If this happens, you might consider filing a workers’ comp claim and asking your employer to cover costs related to your eye strain. Before doing so, it is important to understand how your employer and their insurance company will evaluate your claim.
Does Repetitive Eye Strain Make Me Eligible for Workers’ Comp?
There are a few things should consider when filing for workers’ compensation benefits because of eye strain:
- You must be able to demonstrate that your eye strain claim is legitimate and that your vision has been negatively affected.
- You must be able to show that these negative effects on your vision are due to the nature or responsibilities of your job (or of your work environment).
- You must be able to prove that your eye strain and injuries reduce your ability to fulfill the requirements of your job and/or require you to take time off to recover.
- You must be able to demonstrate the legitimacy of your injuries through examination from an approved physician.*
Successful, Experienced Workers’ Compensation Attorneys in Orange County
Eye injuries are painful and limiting, and you should take action right away if your job has caused you to develop serious eye strain. Start by calling Humphrey & Associates and speaking to an Orange County workers’ comp attorney about your case. We can help you evaluate your claim and improve your chances of being granted the compensation you deserve.
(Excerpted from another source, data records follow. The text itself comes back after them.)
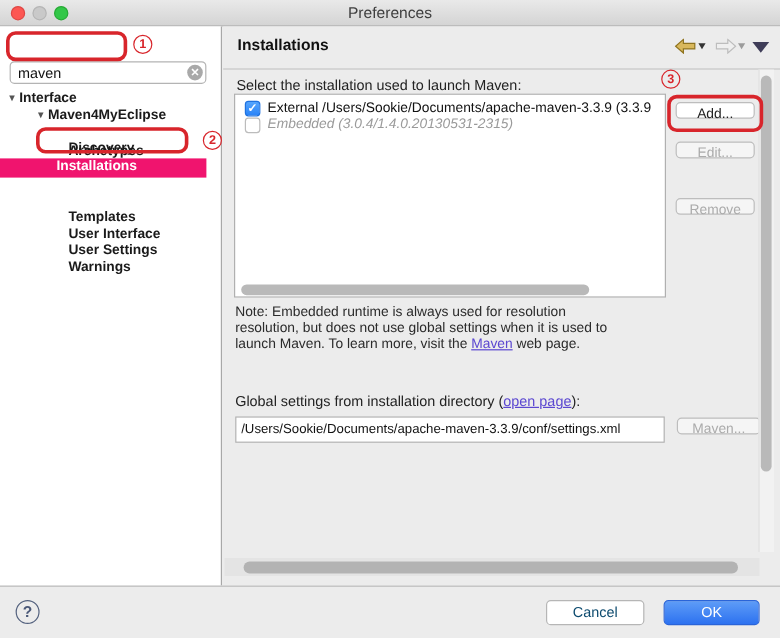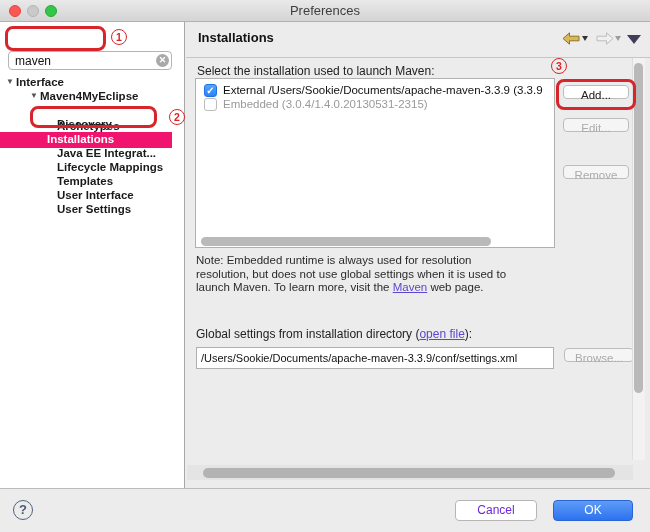--- a/index.html
+++ b/index.html
@@ -58,21 +58,21 @@
 
   #list-box { position:absolute; left:9px; top:56px; width:360px; height:170px;
     background:#fff; border:1px solid #b0b0b0; overflow:hidden; }
   .inst-row { position:absolute; left:0; width:358px; height:13px; }
   .cb { position:absolute; left:8px; top:0; width:13px; height:13px; border-radius:3px; }
   .cb.checked { background:linear-gradient(#55a5fd,#2a84f8); border:1px solid #1f72e0;
     color:#fff; font-size:10px; font-weight:bold; text-align:center; line-height:12px; }
   .cb.unchecked { background:#fff; border:1px solid #bcbcbc; }
   .inst-label { position:absolute; left:27px; top:0; width:330px; font-size:11.5px;
     white-space:nowrap; overflow:hidden; color:#111; line-height:13px; }
-  .inst-label.dim { color:#9a9a9a; }
+  .inst-label.dim { color:#9a9a9a;font-style:italic; }
   #list-hscroll { position:absolute; left:5px; top:158px; width:290px; height:9px;
     border-radius:4.5px; background:#b9b9b9; }
 
   .btn { position:absolute; width:66px; height:14px; background:#ffffff;
     border:1px solid #bdbdbd; border-radius:4px; font-size:11.5px; color:#222;
     text-align:center; line-height:18px; font-family:"Liberation Sans",sans-serif; }
   .btn.disabled { color:#ababab; background:#f5f5f5; }
   #add-btn { left:377px; top:63px; }
   #edit-btn { left:377px; top:96px; }
   #remove-btn { left:377px; top:127px;margin-top:16px; }
@@ -98,21 +98,21 @@
     border-radius:5px; background:#b3b3b3; }
 
   
   #footer { position:absolute; left:0; top:488px; width:650px; height:44px;
     background:#ececec; border-top:1px solid #bcbcbc; }
   #help-btn { position:absolute; left:13px; top:11px; width:20px; height:20px; border-radius:50%;
     border:1.5px solid #53617e; color:#4a5878; font-size:13px; font-weight:bold;
     text-align:center; line-height:18px; background:transparent; }
   #cancel-btn { position:absolute; left:455px; top:11px; width:82px; height:21px;
     background:#fff; border:1px solid #b6b6b6; border-radius:4px; font-size:12px;
-    color:#6d28d9; text-align:center; line-height:19px; }
+    color:#0c4a6e; text-align:center; line-height:19px; }
   #ok-btn { position:absolute; left:553px; top:11px; width:80px; height:21px;
     background:linear-gradient(#5e9cf7,#2d72f0); border:1px solid #2a64d8; border-radius:4px;
     font-size:12px; color:#fff; text-align:center; line-height:19px; }
 </style>
 </head>
 <body>
 
 <div id="win">
 
   <div id="titlebar">
@@ -137,34 +137,31 @@
     <div class="tree-row" style="top:82px;margin-top:16px;">
       <span class="tree-label" style="left:57px;">Archetypes</span>
     </div>
     <div class="tree-row" style="top:96px;">
       <span class="tree-label" style="left:57px;">Discovery</span>
     </div>
     <div class="tree-row selected" style="top:111px;">
       <span class="sel-bg"></span>
       <span class="tree-label" style="left:47px;">Installations</span>
     </div>
-    <div class="tree-row" style="top:125px;">
-      <span class="tree-label" style="left:57px;">Java EE Integrat...</span>
-    </div>
-    <div class="tree-row" style="top:139px;">
-      <span class="tree-label" style="left:57px;">Lifecycle Mappings</span>
-    </div>
     <div class="tree-row" style="top:153px;">
       <span class="tree-label" style="left:57px;">Templates</span>
     </div>
     <div class="tree-row" style="top:167px;">
       <span class="tree-label" style="left:57px;">User Interface</span>
     </div>
     <div class="tree-row" style="top:181px;">
       <span class="tree-label" style="left:57px;">User Settings</span>
+    </div>
+    <div class="tree-row" style="top:195px;">
+      <span class="tree-label" style="left:57px;">Warnings</span>
     </div>
   </div>
 
   <div id="panel">
     <div id="panel-header-title">Installations</div>
 
     <svg id="nav-back" width="18" height="13" viewBox="0 0 18 13">
       <path d="M7.5 0.8 L1 6.5 L7.5 12.2 L7.5 8.8 H17 V4.2 H7.5 Z" fill="#d9b85c" stroke="#8f7420" stroke-width="1"></path>
     </svg>
     <span id="nav-back-caret" class="caret-sm"></span>
@@ -194,24 +191,24 @@
     <div class="btn disabled" id="edit-btn">Edit...</div>
     <div class="btn disabled" id="remove-btn">Remove</div>
 
     <div id="note">
       <div>Note: Embedded runtime is always used for resolution</div>
       <div>resolution, but does not use global settings when it is used to</div>
       <div><span>launch Maven. To learn more, visit the </span><a class="link">Maven</a><span> web page.</span></div>
     </div>
 
     <div id="global-label">
-      <span>Global settings from installation directory (</span><a class="link">open file</a><span>):</span>
+      <span>Global settings from installation directory (</span><a class="link">open page</a><span>):</span>
     </div>
     <input id="settings-path" value="/Users/Sookie/Documents/apache-maven-3.3.9/conf/settings.xml" style="">
-    <div class="btn disabled" id="browse-btn">Browse...</div>
+    <div class="btn disabled" id="browse-btn">Maven...</div>
 
     <div id="panel-vscroll-track"></div>
     <div id="panel-vscroll-thumb"></div>
     <div id="panel-hscroll-track"></div>
     <div id="panel-hscroll-thumb"></div>
   </div>
 
   <div class="ann-box" style="left:5px; top:26px; width:101px; height:25px;"></div>
   <div class="ann-num" style="left:111px; top:29px;">1</div>
   <div class="ann-box" style="left:30px; top:106px; width:127px; height:22px;"></div>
Call (844) 612-5800 or contact us to schedule your free consultation.
*In regards to physicians approved by your employer’s insurance company: As soon as you report your injury to your employer, they will most likely refer you to their insurance company’s approved physician. Such doctors receive compensation from insurance companies and are thus motivated to further the interests of the insurance company, which could mean denying a legitimate injury claim or recommending minimal treatments in order to save money. However, in the state of California, you have to start with a physician approved by your employer’s insurance company, though you may be able to see a different doctor if you feel you are receiving biased or sub-par care.